Further, “A child who may give effective consent [to various medical interventions] … may give such consent to their own immunization, and the consent of no other person shall be necessary.”

Supporters of the legislation, including the American Civil Liberties Union of New York, claim the measure is about ensuring equal access to healthcare for everybody, including children whose parents are opposed to vaccinations.

However, critics of the bill, including John Gilmore, founder and executive director of Autism Action Network, have described the bill as incredibly dangerous and sets a precedent for handing over parental rights to the state.

“The bill’s biggest problem,” Gilmore told The Defender, “is that it allows any medical procedure to be done to children of any age without parental knowledge or consent. That’s the kicker.”

Assemblymember Karines Reyes, a registered nurse, introduced Assembly Bill A6761 which seeks to allow children to be vaccinated without parental consent

The bill has companion legislation in the Senate (S8352), introduced January 19 by state Sen. Rachel May (D-Syracuse). The bills share identical text.

According to Gilmore, there are many more problems with the bill. The active summary statement on the New York Assembly website declares it “allows homeless youth to give effective consent to certain medical, dental, health, and hospital services.”

But as Gilmore points out, that statement is “deliberately misleading” because the bill’s text applies to more than just “homeless” youth seeking “certain” services.
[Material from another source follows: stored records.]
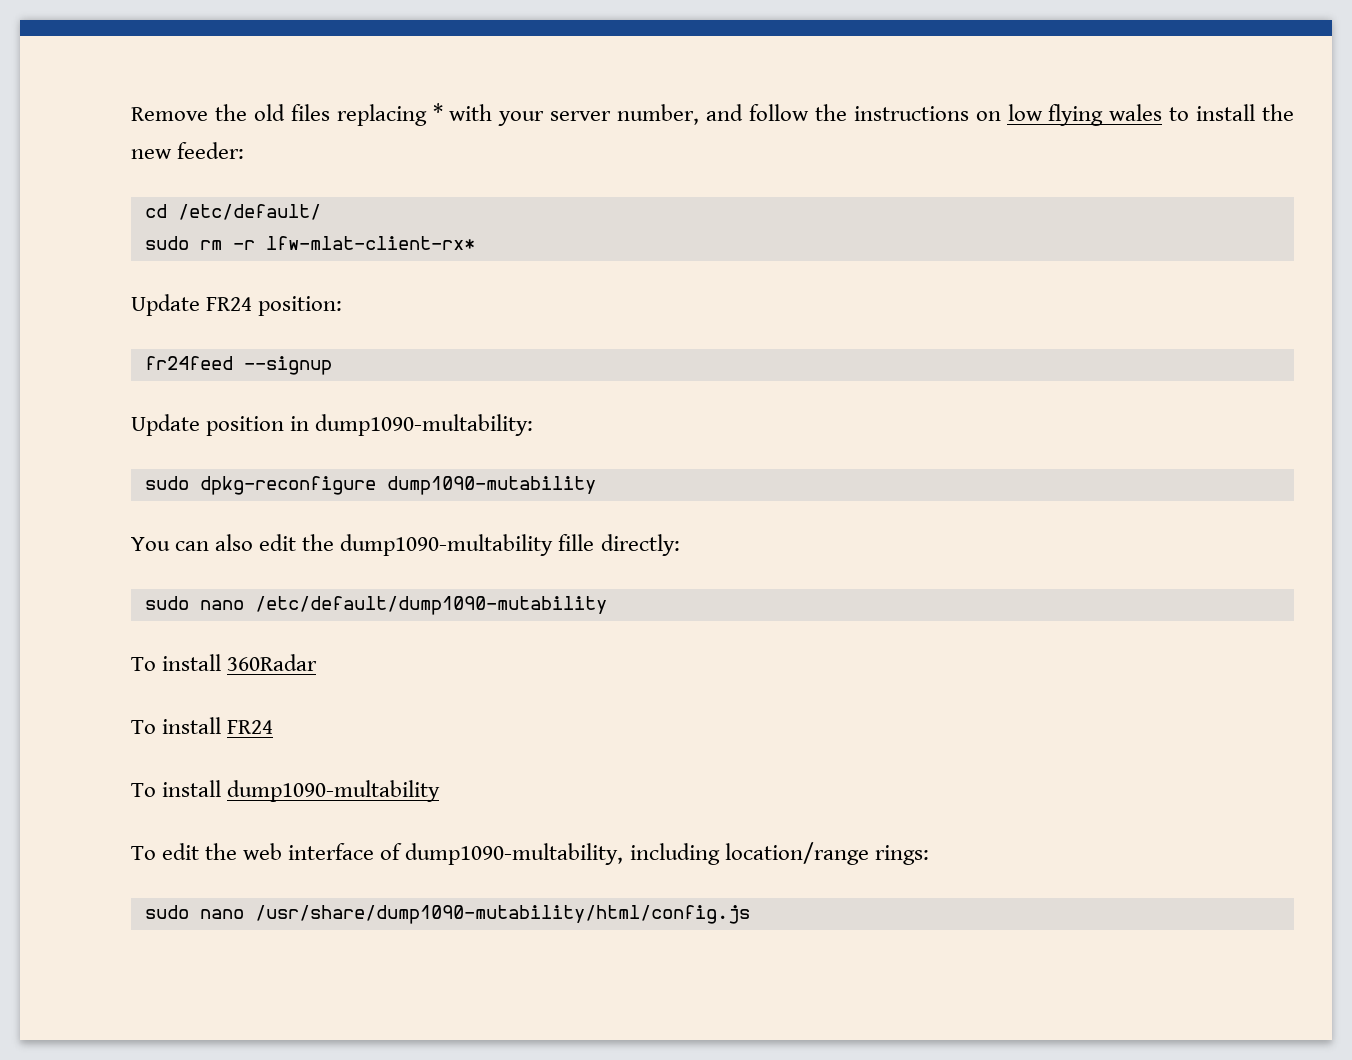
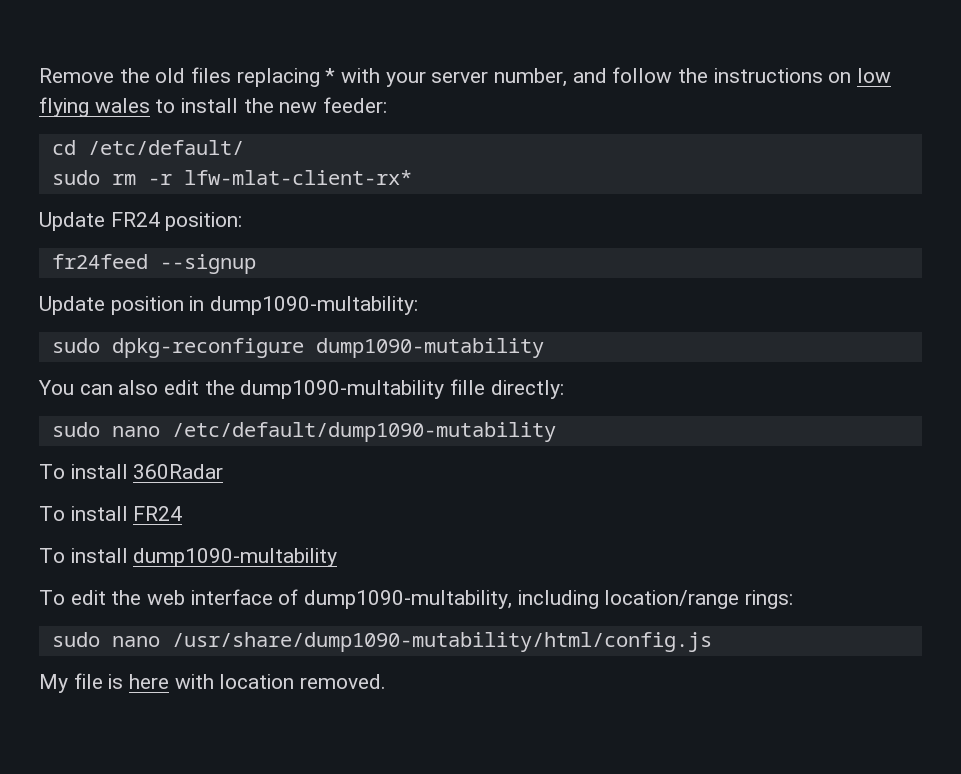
+ My file is here with location removed.

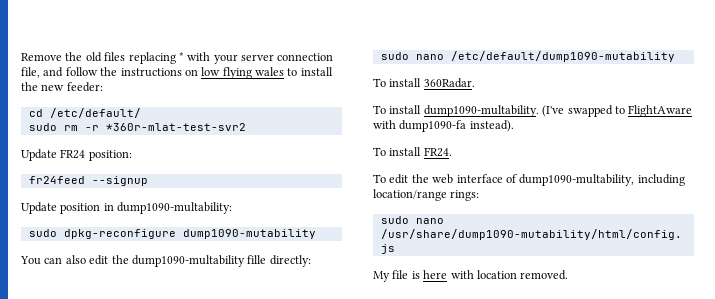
- Remove the old files replacing * with your server number, and follow the instructions on low flying wales to install the new feeder:
+ Remove the old files replacing * with your server connection file, and follow the instructions on low flying wales to install the new feeder:
- sudo rm -r lfw-mlat-client-rx*
+ sudo rm -r *360r-mlat-test-svr2
- To install 360Radar
- To install FR24
- To install dump1090-multability
+ To install 360Radar.
+ To install dump1090-multability. (I've swapped to FlightAware with dump1090-fa instead).
+ To install FR24.

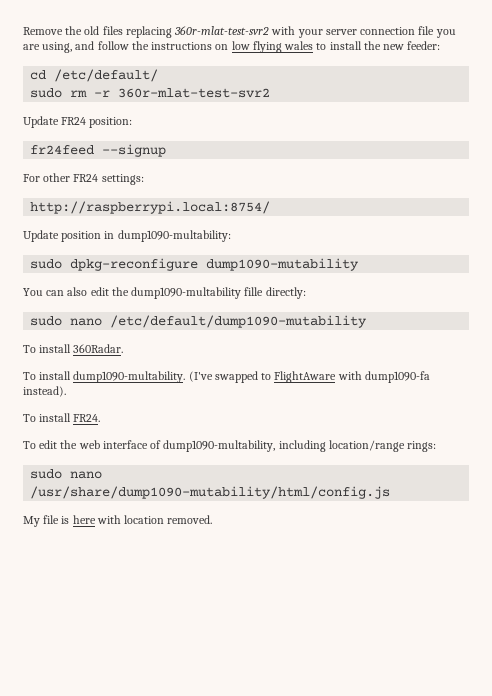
- Remove the old files replacing * with your server connection file, and follow the instructions on low flying wales to install the new feeder:
+ Remove the old files replacing 360r-mlat-test-svr2 with your server connection file you are using, and follow the instructions on low flying wales to install the new feeder:
- sudo rm -r *360r-mlat-test-svr2
+ sudo rm -r 360r-mlat-test-svr2
+ For other FR24 settings:
+ http://raspberrypi.local:8754/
In fact, it applies to all minors regardless of how young they are.

The bill states:

“Any person, including a minor, who comprehends the need for, the nature of, and the reasonably foreseeable risks and benefits involved in any contemplated medical, dental, health, and/or hospital services, and any alternatives thereto, may give effective consent to such services for themself, and the consent of no other person shall be necessary.”

Albany is lying about the bill, concludes the Autism Action Network.

Michael Kane, founder of Teachers For Choice in New York, agrees that the bill is duplicitous.

“It’s a complete lie to say the bill applies only to homeless children or runaways — and it’s a dangerous one,” Kane told The Defender. “It’s imperative that legislators understand what the bill really does,” Kane said.

It is also remains unclear how practitioners would assess a minor’s “capacity to comprehend.”

With New York lawmakers considering close to 10,000 bills, legislators may rely on a bill’s one-sentence summary — rather than reading its full text — for deciding how they vote, according to Gilmore.